O setor gerou em 2018 uma receita de R$ 2,77 bilhões do Fundo de Fiscalização de Telecomunicações (Fistel), um aumento de 19,81% em relação ao registrado no ano anterior. Segundo dados da Anatel divulgados no relatório anual da agência nesta segunda-feira, 12, o acréscimo na arrecadação se deve às taxas de fiscalização, que tiveram aumento de 41,9% em decorrência de conversão e recebimento de cerca de R$ 1,1 bilhão de processos judiciais. 

A maior parte do valor total arrecadado com o Fistel veio das taxas de fiscalização de funcionamento (TFF) e de instalação (TFI). Esse segmento acumulou R$ 2,365 bilhões no período, o que representa 85,34% do total. Em comparação com o valor arrecadado de 2017, o avanço foi de 41,90%.

A arrecadação com outorgas apresentou uma queda de 57,58% no comparativo anual. A Anatel diz que isso foi em decorrência do não recolhimento de parcelas dos leilões que venceram em 2018, no montante aproximado de R$ 262,25 milhões, por força de recursos judiciais das operadoras. Houve ainda a arrecadação bienal da concessão de telefonia fixa – o próximo vencimento acontece já neste ano. 

Vale ressaltar ainda o aumento exponencial das receitas do Fistel com multas referentes à Lei Geral de Telecomunicações.
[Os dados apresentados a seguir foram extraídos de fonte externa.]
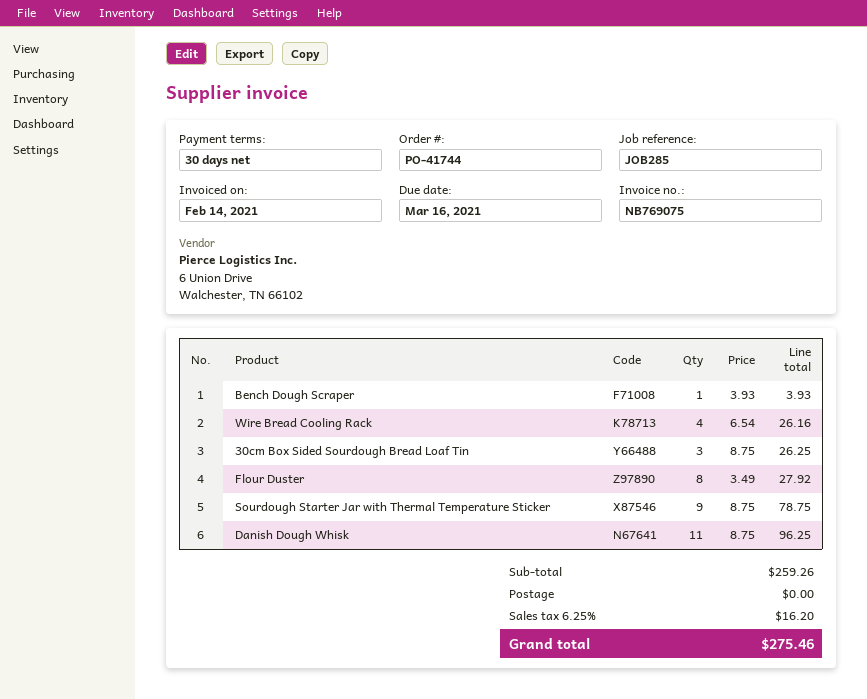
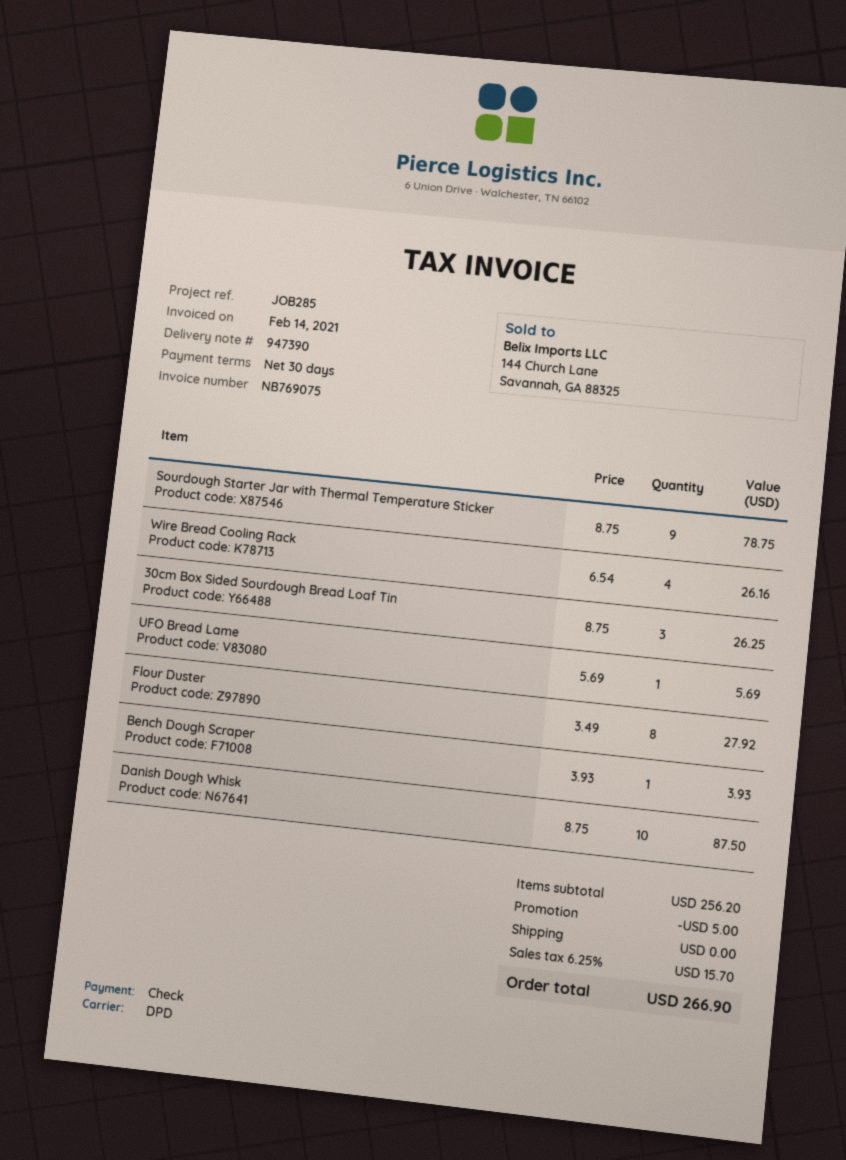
Danish Dough Whisk: 11 x 8.75 = 96.25 -> 10 x 8.75 = 87.50
UFO Bread Lame: none -> 1 x 5.69 = 5.69
subtotal: 259.26 -> 256.20
discount: none -> 5.00
tax: 6.25% = 16.20 -> 6.25% = 15.70
total: 275.46 -> 266.90

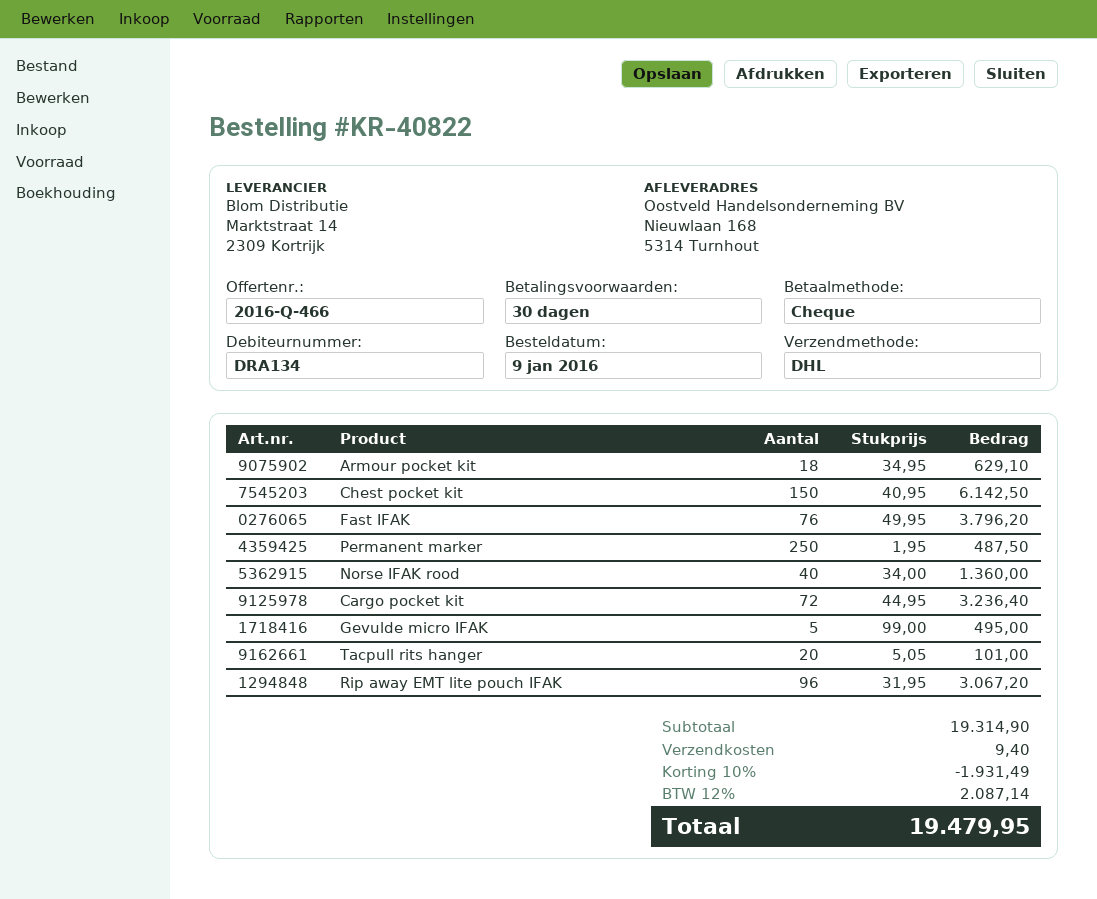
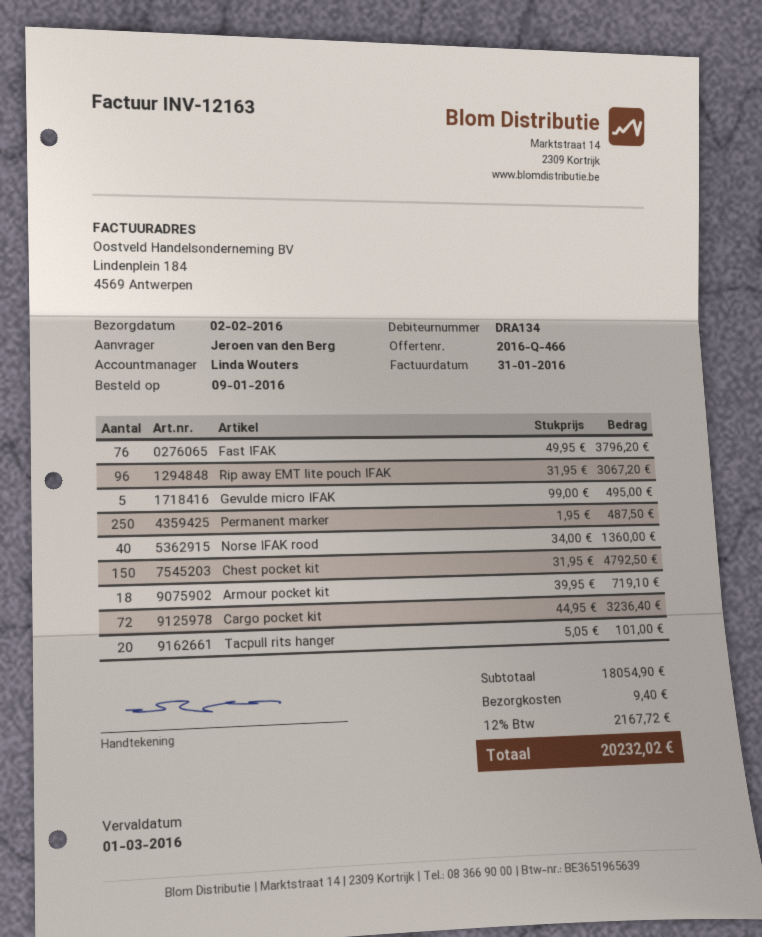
Armour pocket kit: 18 x 34.95 = 629.10 -> 18 x 39.95 = 719.10
Chest pocket kit: 150 x 40.95 = 6142.50 -> 150 x 31.95 = 4792.50
subtotal: 19314.90 -> 18054.90
discount: 10% = 1931.49 -> none
tax: 12% = 2087.14 -> 12% = 2167.72
total: 19479.95 -> 20232.02

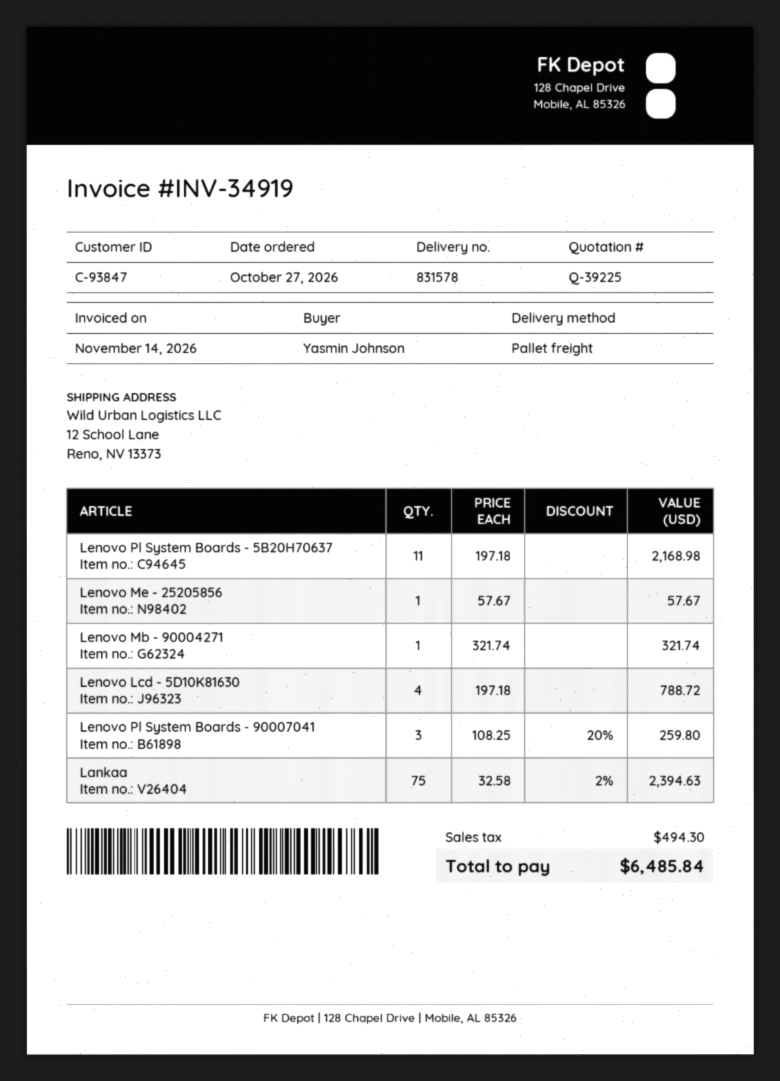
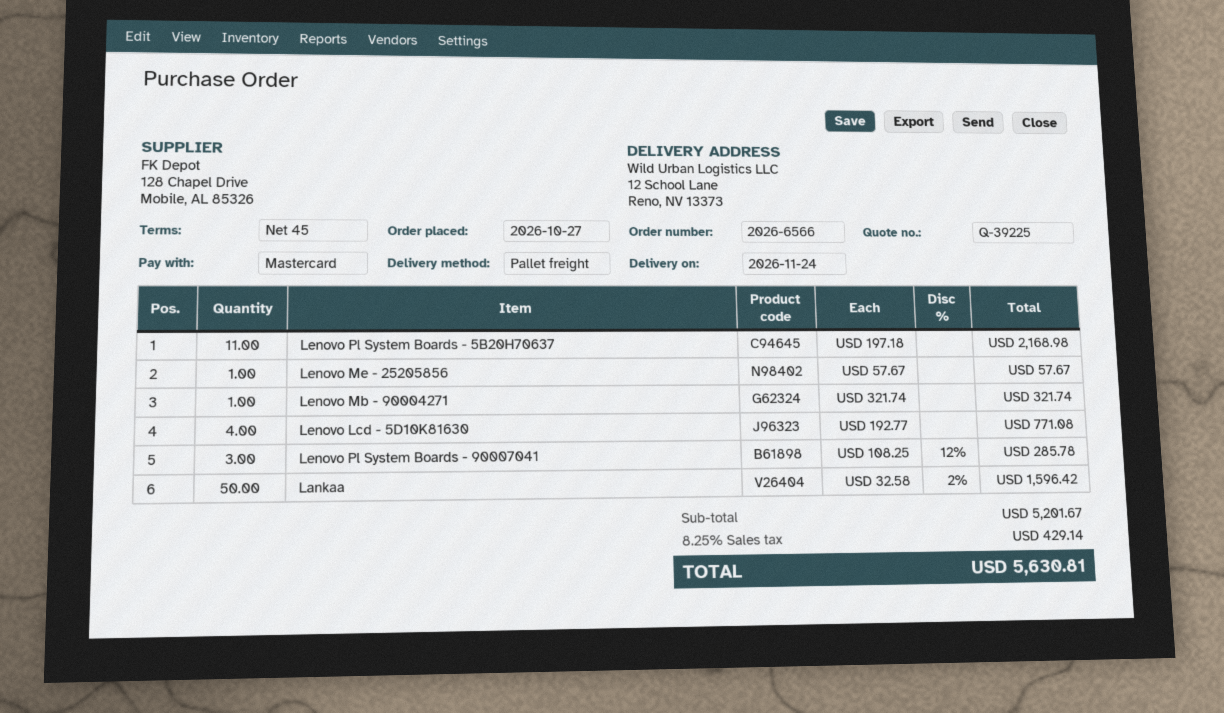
Lenovo Lcd - 5D10K81630: 4 x 197.18 = 788.72 -> 4 x 192.77 = 771.08
Lenovo Pl System Boards - 90007041: 3 x 108.25 - 20% = 259.80 -> 3 x 108.25 - 12% = 285.78
Lankaa: 75 x 32.58 - 2% = 2394.63 -> 50 x 32.58 - 2% = 1596.42
tax: 494.30 -> 429.14
total: 6485.84 -> 5630.81

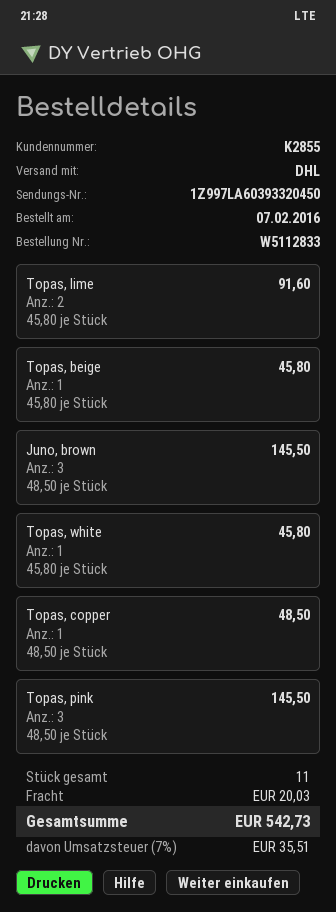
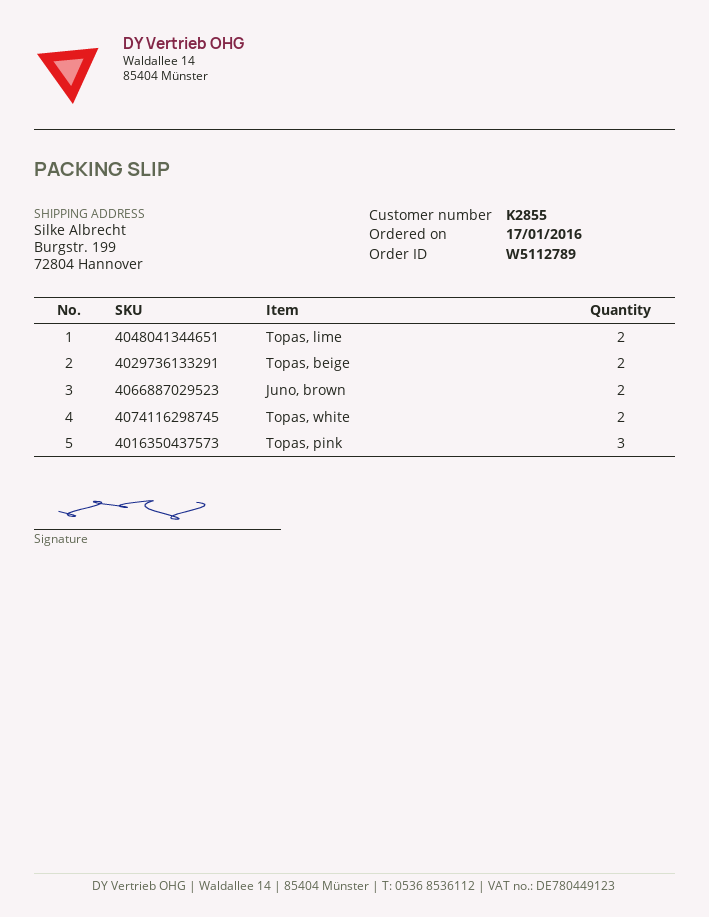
order number: W5112833 -> W5112789
order date: 2016-02-07 -> 2016-01-17
Topas, beige: 1 -> 2
Juno, brown: 3 -> 2
Topas, white: 1 -> 2
Topas, copper: 1 -> none

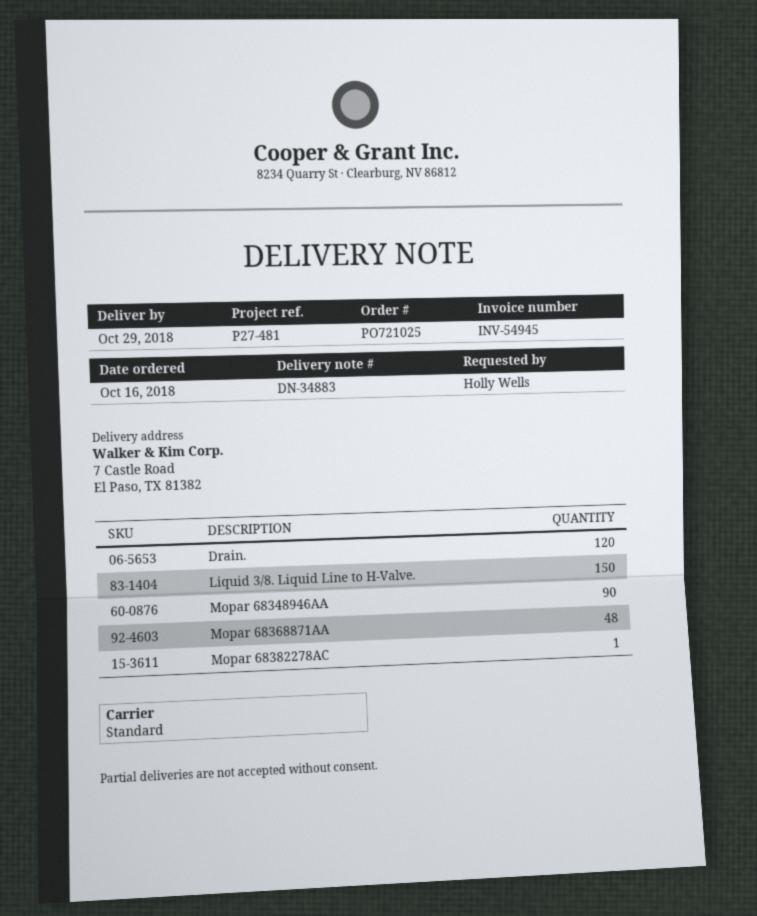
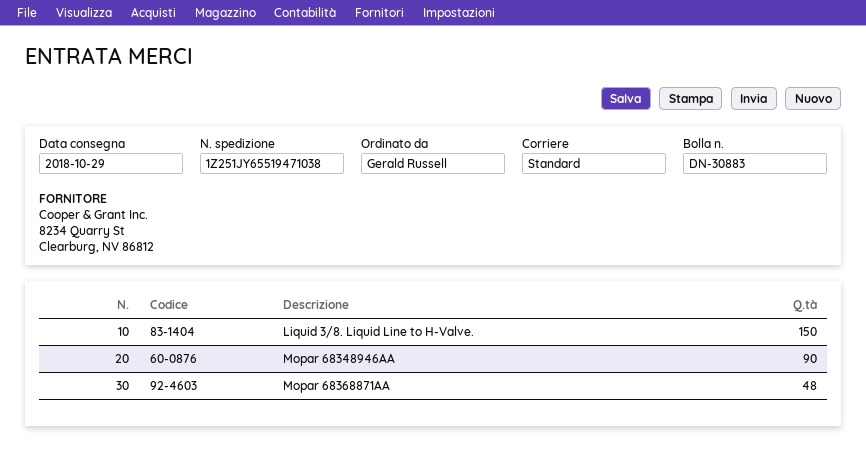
delivery note number: DN-34883 -> DN-30883
ordered by: Holly Wells -> Gerald Russell
Drain.: 120 -> none
Mopar 68382278AC: 1 -> none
A participação desse segmento no total saiu de 1,11% em 2017 para 5,08% neste ano, somando R$ 140,93 milhões, um crescimento de 450,08%. 

Fust e CFRP

Por sua vez, o Fundo de Universalização dos Serviços de Telecomunicações (Fust) totalizou R$ 854,93 milhões, uma redução de 19,25% comparado ao registro de 2017. A queda foi causada principalmente pela redução das receitas de outorgas do Fistel, afirma a Anatel. 

A contribuição sobre a receita operacional bruta dos serviços de telecomunicações representa 76,25% do total, somando R$ 651,87 milhões, após queda de 11,41%. Já a arrecadação com multas LGT cresceu também exponencialmente: 450,12%, com participação saindo de 1,21% em 2017 para 8,24% do total de receitas do Fust no ano passado.

Por sua vez, a Contribuição para o Fomento da Radiodifusão Pública (CFRP) alcançou a marca recorde de R$ 1,424 bilhão. A expressiva variação em relação a 2017 (quando somou R$ 110,4 milhões) se deve ao ingresso de recursos provenientes de conversão em renda de depósitos judiciais realizados por diversas empresas. Desse total, a Anatel arrecadou R$ 35,624 milhões, contra apenas R$ 2,760 milhões no ano anterior – o restante (R$ 1,389 bilhão) foi arrecadado pela Empresa Brasil de Comunicação (EBC). Os valores arrecadados com a CFRP são destinados à EBC. A Anatel é retribuída por seus serviços em 2,5% do montante, valor que compõe as receitas da Anatel.